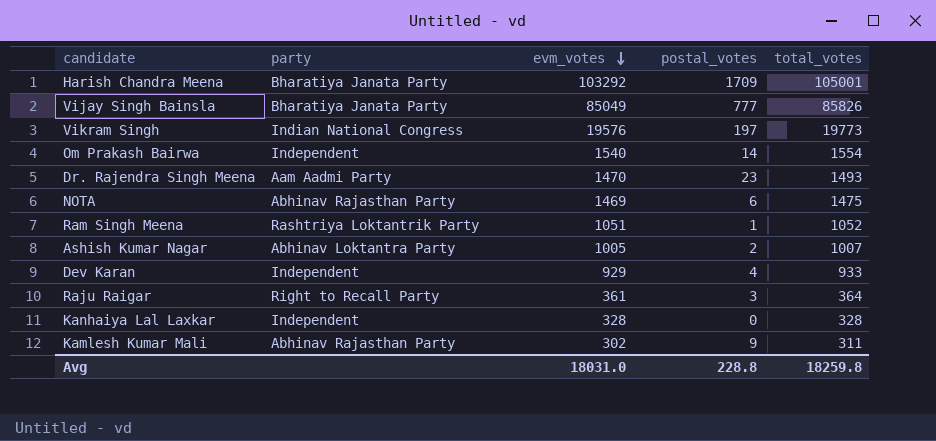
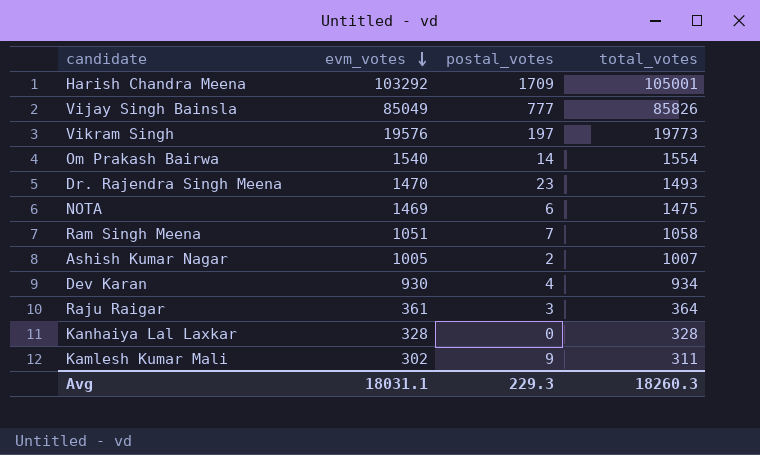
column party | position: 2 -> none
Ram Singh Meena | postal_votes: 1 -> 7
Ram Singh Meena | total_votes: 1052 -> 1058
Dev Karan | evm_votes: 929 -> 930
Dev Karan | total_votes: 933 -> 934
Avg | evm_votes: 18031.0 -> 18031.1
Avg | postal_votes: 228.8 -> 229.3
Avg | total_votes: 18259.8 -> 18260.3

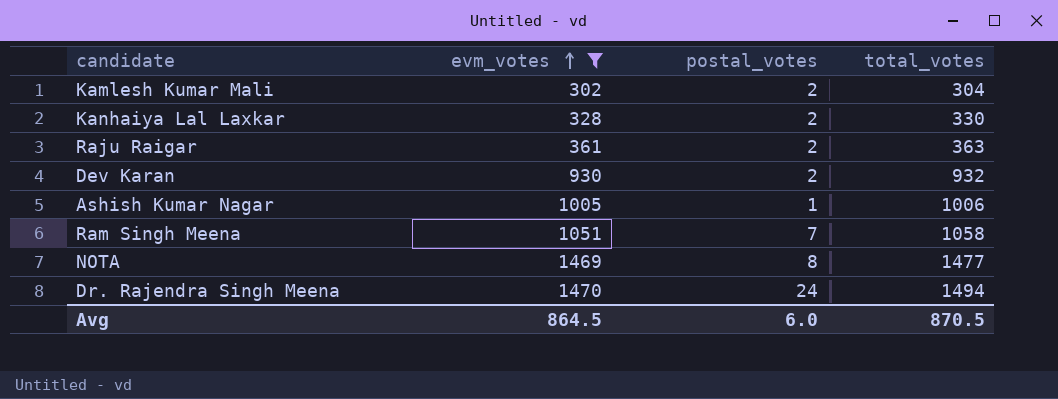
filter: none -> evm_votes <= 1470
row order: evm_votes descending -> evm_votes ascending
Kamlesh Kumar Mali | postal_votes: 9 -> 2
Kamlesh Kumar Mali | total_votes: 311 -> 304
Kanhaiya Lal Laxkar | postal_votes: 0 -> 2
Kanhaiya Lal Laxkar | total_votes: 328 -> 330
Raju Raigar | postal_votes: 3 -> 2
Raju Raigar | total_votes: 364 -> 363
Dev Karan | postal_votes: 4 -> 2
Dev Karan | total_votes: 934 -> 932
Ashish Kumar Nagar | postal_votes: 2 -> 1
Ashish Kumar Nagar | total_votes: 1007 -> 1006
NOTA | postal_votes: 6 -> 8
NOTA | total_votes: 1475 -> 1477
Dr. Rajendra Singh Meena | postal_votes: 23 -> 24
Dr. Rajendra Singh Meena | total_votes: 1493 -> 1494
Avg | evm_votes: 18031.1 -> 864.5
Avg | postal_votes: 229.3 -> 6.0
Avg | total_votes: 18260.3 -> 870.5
----
§ Assigned task:
Transcribe each entry above without alteration, but keep the pictures out.

§ Response area:
column party | position: 2 -> none
Ram Singh Meena | postal_votes: 1 -> 7
Ram Singh Meena | total_votes: 1052 -> 1058
Dev Karan | evm_votes: 929 -> 930
Dev Karan | total_votes: 933 -> 934
Avg | evm_votes: 18031.0 -> 18031.1
Avg | postal_votes: 228.8 -> 229.3
Avg | total_votes: 18259.8 -> 18260.3

filter: none -> evm_votes <= 1470
row order: evm_votes descending -> evm_votes ascending
Kamlesh Kumar Mali | postal_votes: 9 -> 2
Kamlesh Kumar Mali | total_votes: 311 -> 304
Kanhaiya Lal Laxkar | postal_votes: 0 -> 2
Kanhaiya Lal Laxkar | total_votes: 328 -> 330
Raju Raigar | postal_votes: 3 -> 2
Raju Raigar | total_votes: 364 -> 363
Dev Karan | postal_votes: 4 -> 2
Dev Karan | total_votes: 934 -> 932
Ashish Kumar Nagar | postal_votes: 2 -> 1
Ashish Kumar Nagar | total_votes: 1007 -> 1006
NOTA | postal_votes: 6 -> 8
NOTA | total_votes: 1475 -> 1477
Dr. Rajendra Singh Meena | postal_votes: 23 -> 24
Dr. Rajendra Singh Meena | total_votes: 1493 -> 1494
Avg | evm_votes: 18031.1 -> 864.5
Avg | postal_votes: 229.3 -> 6.0
Avg | total_votes: 18260.3 -> 870.5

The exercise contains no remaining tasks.